Signed-off-by: Shrikanth Hegde <sshegde@linux.ibm.com>
---
 arch/powerpc/include/asm/paravirt.h |  1 +
 arch/powerpc/kernel/smp.c           | 58 +++++++++++++++++++++++++++++
 2 files changed, 59 insertions(+)

diff --git a/arch/powerpc/include/asm/paravirt.h b/arch/powerpc/include/asm/paravirt.h
index b78b82d66057..8854da8e532c 100644
--- a/arch/powerpc/include/asm/paravirt.h
+++ b/arch/powerpc/include/asm/paravirt.h
@@ -16,6 +16,7 @@
 #include <asm/cputhreads.h>
 
 DECLARE_STATIC_KEY_FALSE(shared_processor);
+DECLARE_STATIC_KEY_FALSE(cpu_paravirt_push_tasks);
 
 static inline bool is_shared_processor(void)
 {
diff --git a/arch/powerpc/kernel/smp.c b/arch/powerpc/kernel/smp.c
index 68edb66c2964..1c0d59d353bd 100644
--- a/arch/powerpc/kernel/smp.c
+++ b/arch/powerpc/kernel/smp.c
@@ -64,6 +64,7 @@
 #include <asm/systemcfg.h>
 
 #include <trace/events/ipi.h>
+#include <linux/debugfs.h>
 
 #ifdef DEBUG
 #include <asm/udbg.h>
@@ -82,6 +83,7 @@ bool has_big_cores __ro_after_init;
 bool coregroup_enabled __ro_after_init;
 bool thread_group_shares_l2 __ro_after_init;
 bool thread_group_shares_l3 __ro_after_init;
+static int vp_manual_hint = NR_CPUS;
 
 DEFINE_PER_CPU(cpumask_var_t, cpu_sibling_map);
 DEFINE_PER_CPU(cpumask_var_t, cpu_smallcore_map);
@@ -1717,6 +1719,7 @@ static void __init build_sched_topology(void)

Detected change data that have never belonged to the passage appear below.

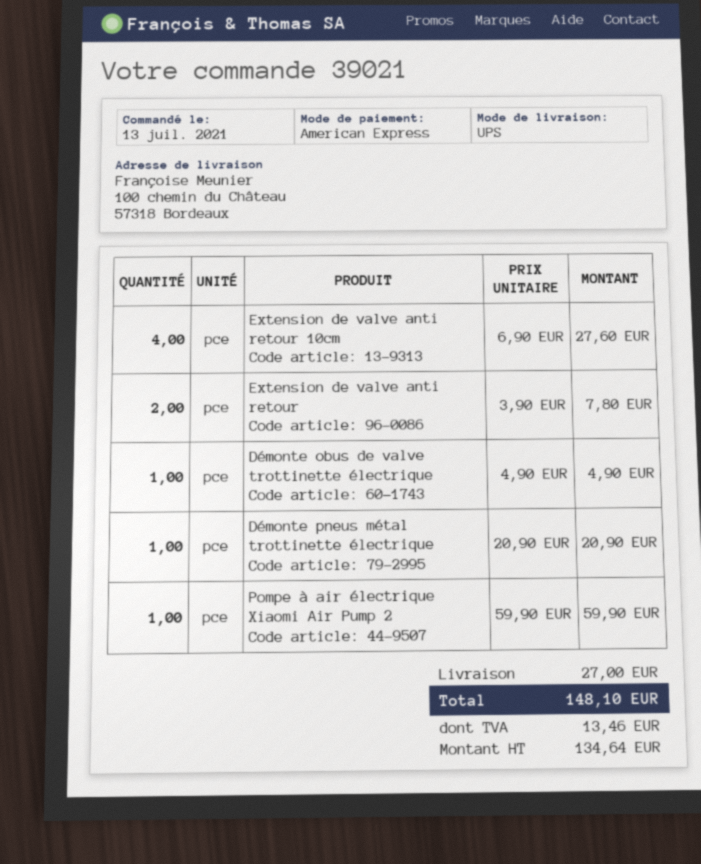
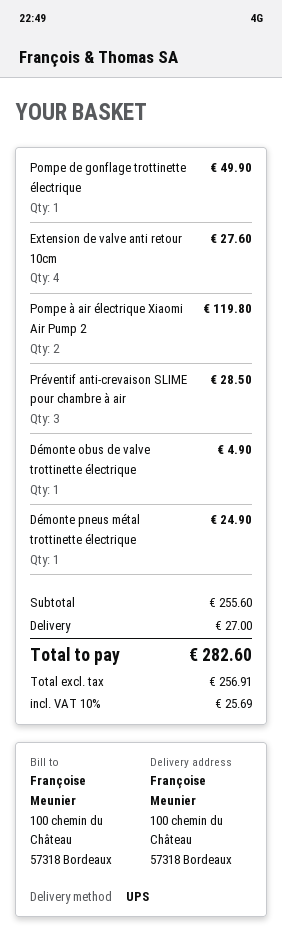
Extension de valve anti retour: 2 for 7.80 -> none
Démonte pneus métal trottinette électrique: 1 for 20.90 -> 1 for 24.90
Pompe à air électrique Xiaomi Air Pump 2: 1 for 59.90 -> 2 for 119.80
Pompe de gonflage trottinette électrique: none -> 1 for 49.90
Préventif anti-crevaison SLIME pour chambre à air: none -> 3 for 28.50
net: 134.64 -> 256.91
tax: 13.46 -> 25.69
total: 148.10 -> 282.60

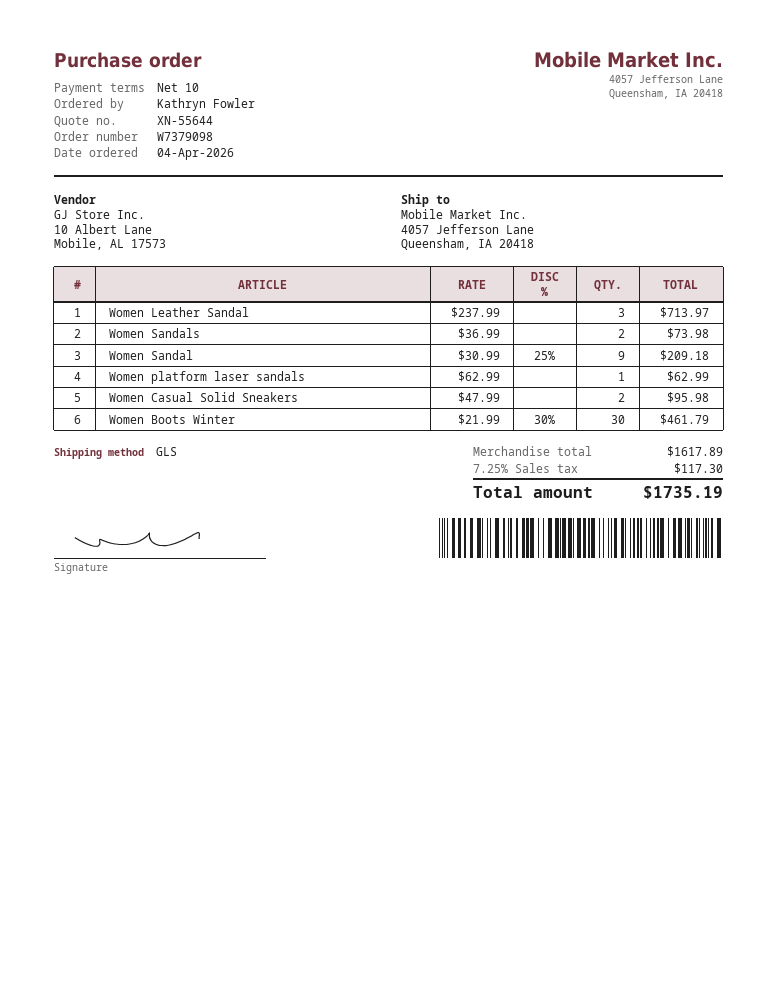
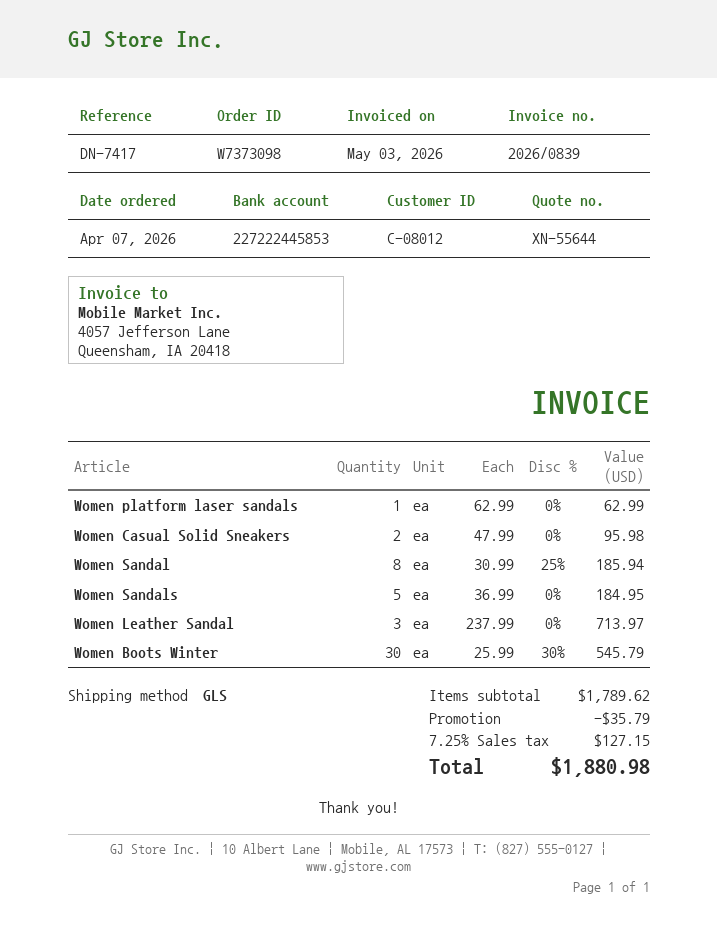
order number: W7379098 -> W7373098
order date: 2026-04-04 -> 2026-04-07
Women Sandals: 2 x 36.99 = 73.98 -> 5 x 36.99 = 184.95
Women Sandal: 9 x 30.99 - 25% = 209.18 -> 8 x 30.99 - 25% = 185.94
Women Boots Winter: 30 x 21.99 - 30% = 461.79 -> 30 x 25.99 - 30% = 545.79
subtotal: 1617.89 -> 1789.62
discount: none -> 35.79
tax: 7.25% = 117.30 -> 7.25% = 127.15
total: 1735.19 -> 1880.98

 	BUG_ON(i >= ARRAY_SIZE(powerpc_topology) - 1);
 
 	set_sched_topology(powerpc_topology);
+	vp_manual_hint = num_present_cpus();
 }
 
 void __init smp_cpus_done(unsigned int max_cpus)
@@ -1797,4 +1800,59 @@ void __noreturn arch_cpu_idle_dead(void)
 	start_secondary_resume();
 }
 
+#ifdef CONFIG_PARAVIRT
+/*
+ * sysfs hint to mark CPUs as paravirt. This will help in restricting
+ * the workload to specified number of CPUs.
+ * For example, On 720 CPU system 576 > vp_manual_hint means, workload will
+ * run on 0-575 CPUs. Tasks will move out of 576-719 CPUs.
+ */
+
+static int pv_vp_manual_hint_set(void *data, u64 val)
+{
+	int cpu;
+	int online_cpus = num_online_cpus();
+
+	if (val == vp_manual_hint)
+		return 0;
+
+	if (val == 0 || val > online_cpus)
+		val = online_cpus;
+
+	vp_manual_hint = val;
+
+	if (vp_manual_hint < online_cpus)
+		static_branch_enable(&cpu_paravirt_push_tasks);
+	else
+		static_branch_disable(&cpu_paravirt_push_tasks);
+
+	for_each_online_cpu(cpu) {
+		if (cpu >= vp_manual_hint)
+			set_cpu_paravirt(cpu, true);
+		else
+			set_cpu_paravirt(cpu, false);
+	}
+	return 0;
+}
+
+static int pv_vp_manual_hint_get(void *data, u64 *val)
+{
+	*val = vp_manual_hint;
+	return 0;
+}
+
+DEFINE_SIMPLE_ATTRIBUTE(fops_pv_vp_manual_hint, pv_vp_manual_hint_get,
+			pv_vp_manual_hint_set, "%llu\n");
+
+static __init int paravirt_debugfs_init(void)
+{
+	if (is_shared_processor())
+		debugfs_create_file("vp_manual_hint", 0600, arch_debugfs_dir,
+				    NULL, &fops_pv_vp_manual_hint);
+	return 0;
+}
+
+device_initcall(paravirt_debugfs_init)
+#endif
+
 #endif
-- 
2.47.3